“Don’t forget that I live in Monte Carlo, and I know what these rich people are and want to look like when they want to show off. He was never a show-off.”
Madoff’s most prized possession was the eighty-eight-foot yacht he bought for about $7.5 million in 2007, named The Bull . He docked it at Juan-les-Pins in Cap d’Antibes, near the Riviera villa. His New York decorator, Susan Blumenfeld, decorated it for the Madoffs, and Bernie commissioned an oil painting of the vessel. Now he could be delivered by sea to the Hôtel du Cap’s terrace like the other wealthy residents of the area.
He now had a yacht on the Riviera, part ownership of two private jets, four multimillion-dollar homes, access to a bank account with billions of dollars in it, and no way out of the monumental crime scheme that had made it all possible.
After his arrest, Bernie was asked how he had planned to end his Ponzi scheme, what was his exit strategy?
“I just somehow hoped the world would end, that would have been a way out,” he told a visitor.
“But Bernie,” the visitor said, “that would mean that Ruth and the boys and the grandkids would all be dead.”
“Right,” said Bernie.
Ruth seemed oblivious to any problem, even though they otherwise seemed so close.
“As far as I know, there was nothing that they kept from each other since they were teenagers,” said Eleanor.
Ruth had helped Bernie run the business when he started it. Her father steered him some of his first clients. Ruth’s role had diminished over the years, but she still had her own office one floor below Bernie’s. Former employees have told investigators that she was there at least once or twice a week.
At one point, she went back to school to study nutrition and received a master’s degree from New York University. She is also listed as one of the two executive editors of a cookbook called Great Chefs of America Cook Kosher , though her precise role in the book’s creation is in dispute.
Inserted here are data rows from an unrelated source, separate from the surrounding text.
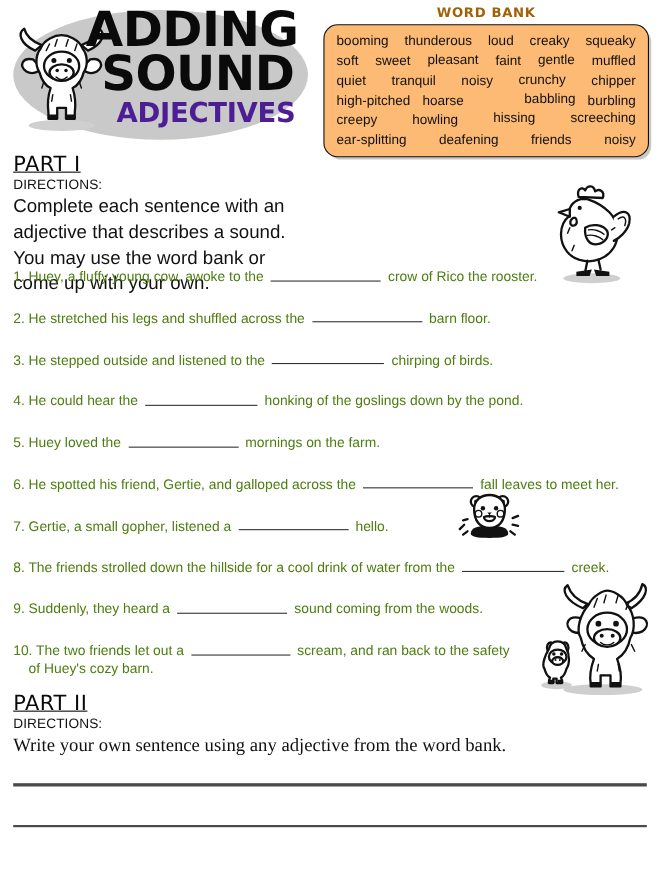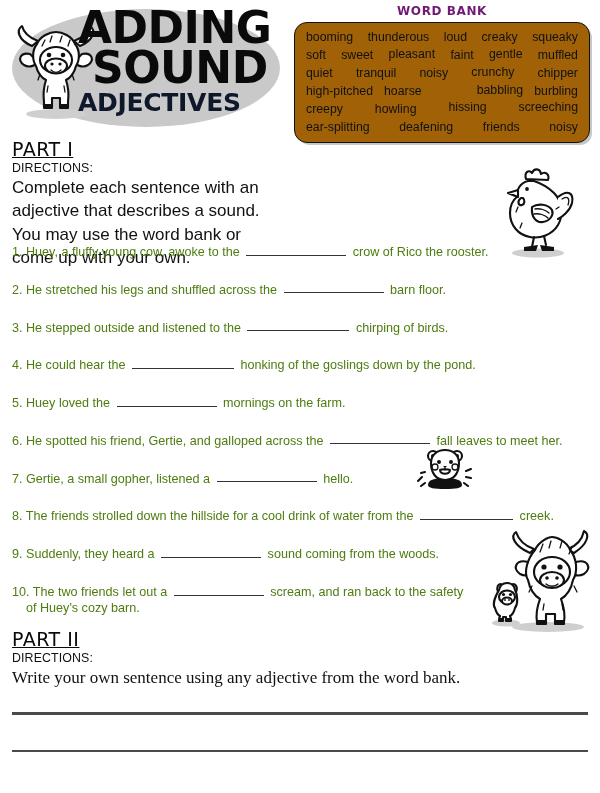"WORD BANK" #word-bank-title { color: #701a75 -> #a16207 }
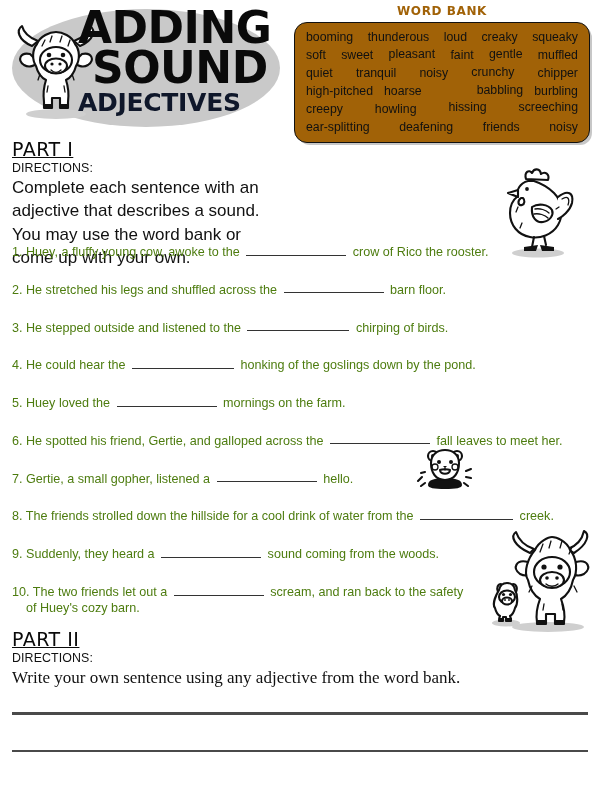"booming" #word-bank-box { background: #a16207 -> #fdba74 }
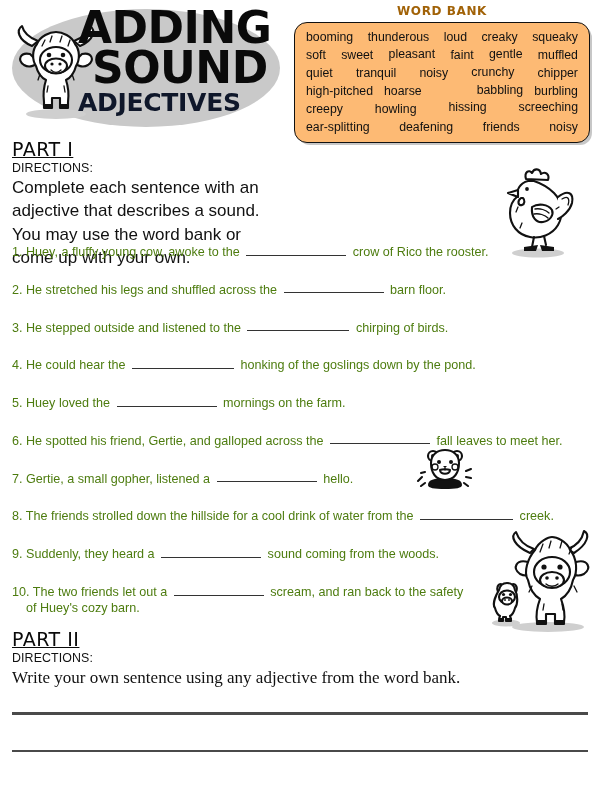"ADJECTIVES" .title-line3 { color: #0f172a -> #4c1d95; margin-left: none -> 28px }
Although Ruth and her co-executive editor appear in a photograph wearing aprons in a kitchen, the editor of the book, Karen MacNeil, told ABC News that she wrote and assembled the book and its recipes herself and never once met or talked with Ruth.
Mostly, when Bernie went to the office, Ruth seemed to be a rich wife who had lunch, played golf, played bridge at the club, worked out at the Equinox gym, and enjoyed her wine and a smoke. She did not seem to have a care in the world other than making sure all the help was paid.
“People like Madoff pick people in their lives who stay with them. Who are basically codependent,” said former FBI agent Garrett. The type of person who thinks, “‘I don’t really want to know what you’re up to, but I do want to benefit with the yachts and clothes and houses and antiques.’”
In the weeks before her husband’s arrest, Ruth emptied her accounts of $15.5 million and helped Bernie prepare for the collapse. If she didn’t know it then, she would soon realize that she was married to a crook, and yet she remained close and loyal. Still in love, she said.
“When your life becomes this sort of mega-materialism and there’s really no reality in your life,” said Garrett, “you can basically rationalize away all those things around, outside this world of wealth and materialism that you’re entitled to.”
When reality hit, Ruth would be devastated.
The SEC
“OBVIOUSLY, FIRST OF ALL, THIS CONVERSATION NEVER took place, Mark, okay?” Bernie Madoff warned the man on the other end of the line.
“Yes, of course.”
It was December 19, 2005, and for the first time in more than a decade, Madoff was facing the prospect that he might get caught by the Securities and Exchange Commission, which has broad powers to investigate the financial industry.
The SEC investigators were due to arrive in a few days, and Madoff was on the phone, coaching a witness on how to outsmart their questions.